Update 14 December 2018, 09.45: The first three charts in the post have been updated. An earlier version had the axes labels reversed.

Primary school league tables have been published this morning. We’ve already looked at the new three-year average attainment measures that feature in this year’s data, and here we’ll round up some of the other main points of interest.

Unadjusted v adjusted progress scores

For the first time, reading, writing and maths progress scores have been adjusted to strip out the impact of extreme negative scores – the calculation is based on the performance of the bottom 1% of pupils in each of the subjects [PDF]. In many cases, scores such as these will have arisen where a pupil has been a serial non-attender, or has had serious medical issues.

What impact does this have? The three charts below plot the adjusted scores against the unadjusted scores, for reading, writing and maths respectively.

Overall, as we found with similar capping introduced at Key Stage 4, the impact is pretty small.

The vast majority of schools – in the region of 13,000 out of more than 14,500 state-funded mainstream schools, for each of the three subjects we’re talking of – see no impact at all.

And of those that do see an impact, the impact is generally not large.

In reading, 49 schools see their progress score shift by more than 0.5; in writing the number is a little greater, at 150 schools; while in maths 67 schools benefit from the cap.

Though while relatively small in impact, the cap is likely to be welcomed by those schools that benefit from it.

The high attainment disadvantage gap is increasing

On the Department for Education’s preferred measure – the ‘disadvantage attainment gap index’ – the gap in attainment between disadvantaged pupils and their peers has decreased again [PDF], continuing a trend since at least 2011.

Continuing something that we picked up on last year, however, the attainment gap in meeting the higher standard in reading, writing and maths has grown – up from 5 percentage points in 2016, to 7 percentage points last year and 8 percentage points this year.

Given that disadvantaged pupils are more likely to be found at the lower end of the attainment distribution, these apparently contradictory findings would suggest that the gap has closed for lower attainers.

Trends by ethnicity

It’s worth also looking briefly at attainment by ethnicity.

Attainment is increasing for each of the main ethnic groups, but the greatest increase between 2016 and 2018 has been for black and Asian pupils.
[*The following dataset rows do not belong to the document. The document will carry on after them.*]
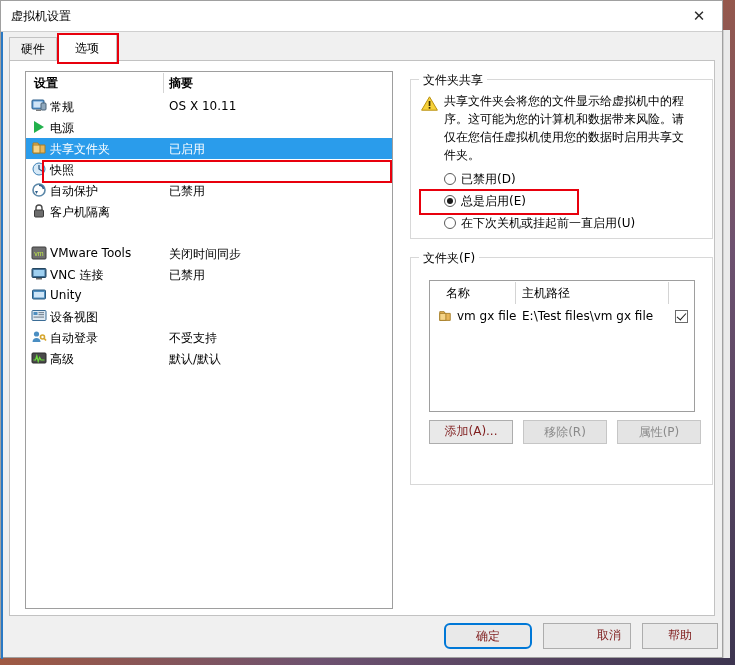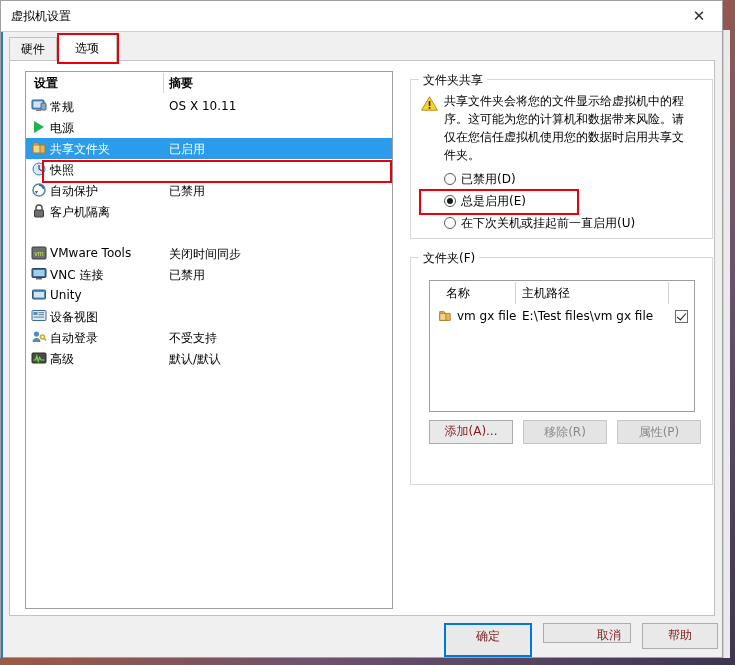--- a/index.html
+++ b/index.html
@@ -169,7 +169,7 @@
   .footer{
     position:absolute;left:8px;top:622px;width:706px;height:30px;
   }
-  #btn-ok{left:435px;top:0px;width:88px;height:34px;line-height:22px;}
+  #btn-ok{left:435px;top:0px;width:88px;height:26px;line-height:22px;border-radius:6px;}
   #btn-cancel{left:534px;top:0px;width:88px;height:20px;line-height:23px;padding-left:44px;}
   #btn-help{left:633px;top:0px;width:76px;height:26px;line-height:23px;}
   .scroll-sliver{

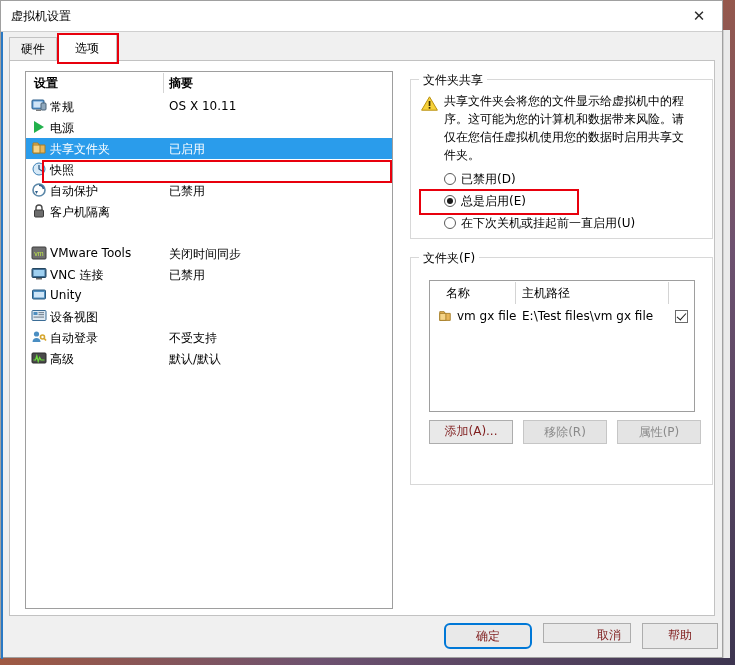--- a/index.html
+++ b/index.html
@@ -170,7 +170,7 @@
     position:absolute;left:8px;top:622px;width:706px;height:30px;
   }
   #btn-ok{left:435px;top:0px;width:88px;height:26px;line-height:22px;border-radius:6px;}
-  #btn-cancel{left:534px;top:0px;width:88px;height:20px;line-height:23px;padding-left:44px;}
+  #btn-cancel{left:534px;top:0px;width:88px;height:26px;line-height:23px;padding-left:44px;}
   #btn-help{left:633px;top:0px;width:76px;height:26px;line-height:23px;}
   .scroll-sliver{
     position:absolute;left:723px;top:30px;width:6px;height:628px;

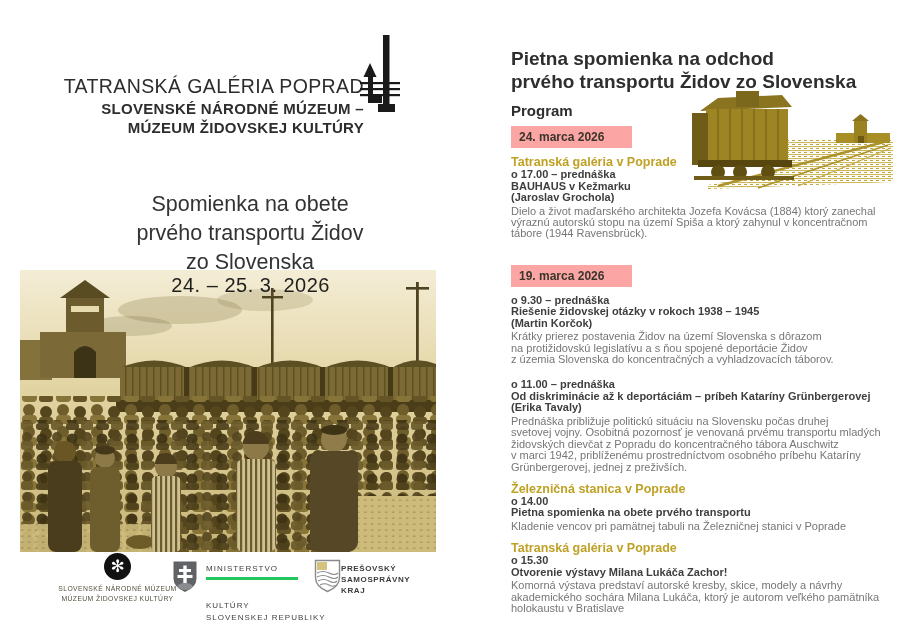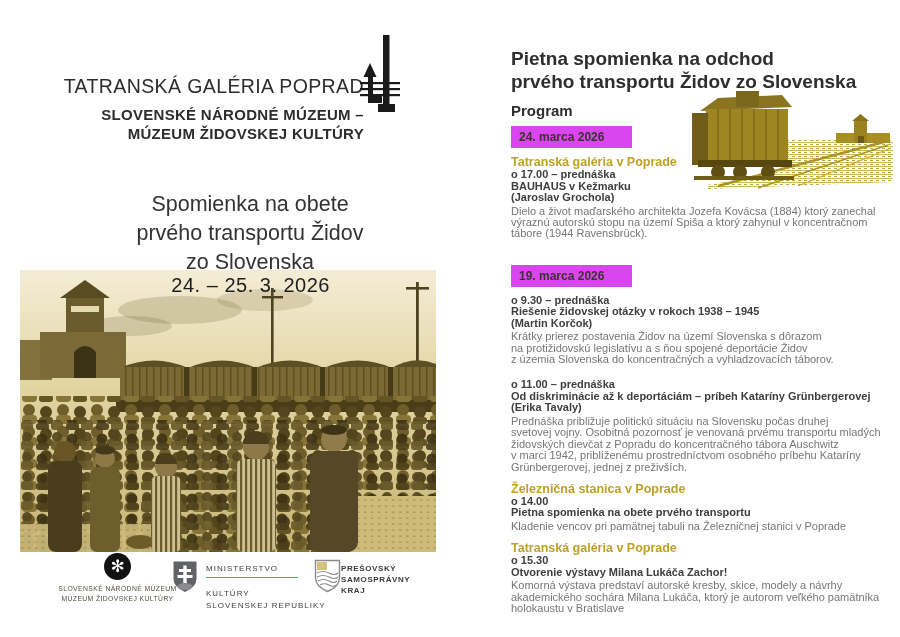--- a/index.html
+++ b/index.html
@@ -13,7 +13,7 @@
 
   
   .org-block{left:58px;top:74px;width:306px;text-align:right;color:#2d2d2d;}
-  .org-title{font-size:19.5px;font-weight:400;letter-spacing:.4px;line-height:24px;margin-bottom:7px;}
+  .org-title{font-size:19.5px;font-weight:400;letter-spacing:.4px;line-height:24px;margin-bottom:1px;}
   .org-sub{font-size:15px;font-weight:700;letter-spacing:.3px;line-height:19px;}
   .tgp-logo{left:357px;top:30px;}
 

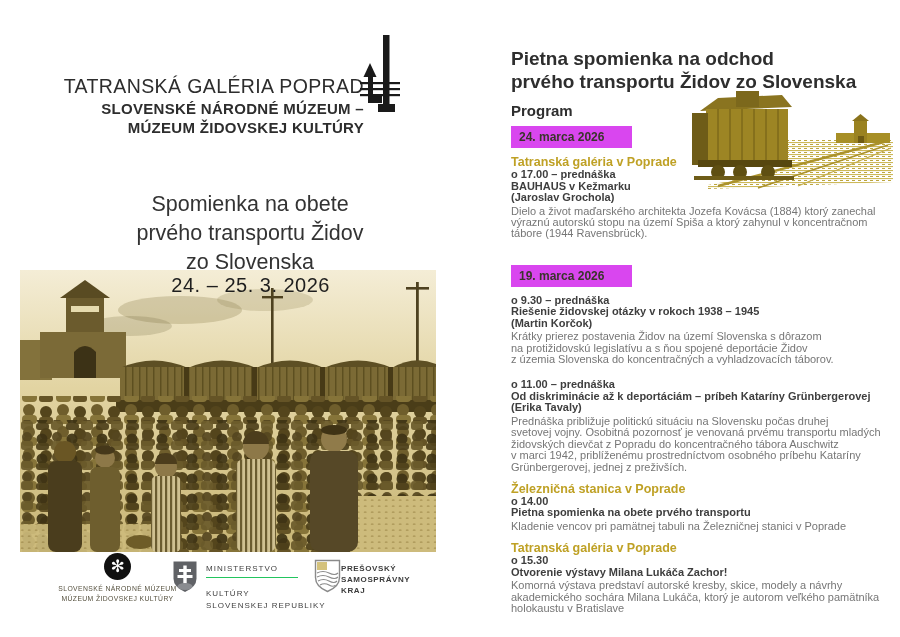--- a/index.html
+++ b/index.html
@@ -40,7 +40,7 @@
   .right-col{left:511px;top:47px;width:400px;}
   .r-title{font-size:19px;font-weight:700;line-height:23px;color:#2e2e2e;}
   .r-program{font-size:15px;font-weight:700;color:#2e2e2e;margin-top:9px;}
-  .date-band{display:inline-block;background:#d946ef;color:#39352a;
+  .date-band{display:inline-block;background:#fca5a5;color:#39352a;
     font-size:12px;font-weight:700;padding:4px 28px 4px 8px;margin-top:7px;}
   .venue{font-size:12.5px;font-weight:700;color:#bfa125;margin-top:8px;line-height:13px;}
   .pline{font-size:11px;font-weight:700;color:#3e3e3e;line-height:11.5px;}

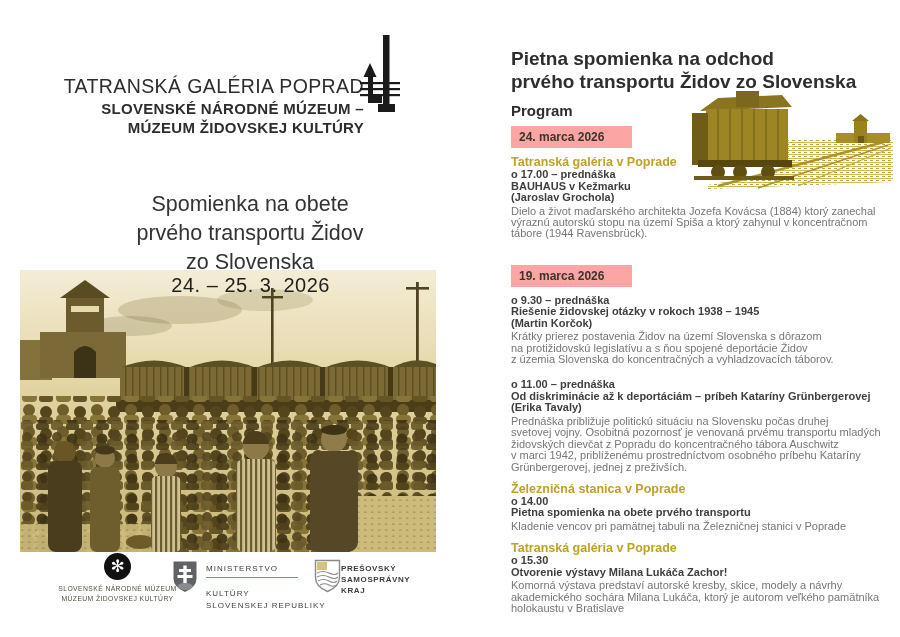--- a/index.html
+++ b/index.html
@@ -32,7 +32,7 @@
   .snm-lines{font-size:6.8px;letter-spacing:.4px;color:#55503e;line-height:9.5px;}
   .partner-min{left:172px;display:flex;gap:8px;top:560px;}
   .min-text{font-size:8px;letter-spacing:1px;color:#3f3f3f;line-height:12px;padding-top:3px;}
-  .min-line1{border-bottom:1px solid #22c55e;padding-bottom:2px;margin-bottom:10px;width:92px;}
+  .min-line1{border-bottom:3px solid #22c55e;padding-bottom:2px;margin-bottom:20px;width:92px;}
   .partner-psk{left:314px;display:flex;gap:0;top:559px;}
   .psk-text{font-size:8px;font-weight:700;letter-spacing:.6px;color:#3c3c3c;line-height:11px;padding-top:4px;}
For both of these groups, attainment of the expected standard in reading, writing and maths has increased by 13 percentage points (from 50% to 63% for black pupils, and from 55% to 68% for Asian pupils), as the chart below shows.

We need to be a little careful when working with threshold measures such as these, which measure the proportion of students hitting a certain level. As we’ve written before, they effectively give great focus to the group who’ve been slightly below the threshold in previous years.

If in previous years there have been lots of pupils just below the threshold, there’s greater potential for big increases in future years.

So, while worth recognising, this phenomenon is likely to have played a part in the scale of the increase seen for black pupils between 2016 and 2018 (less so for Asian pupils).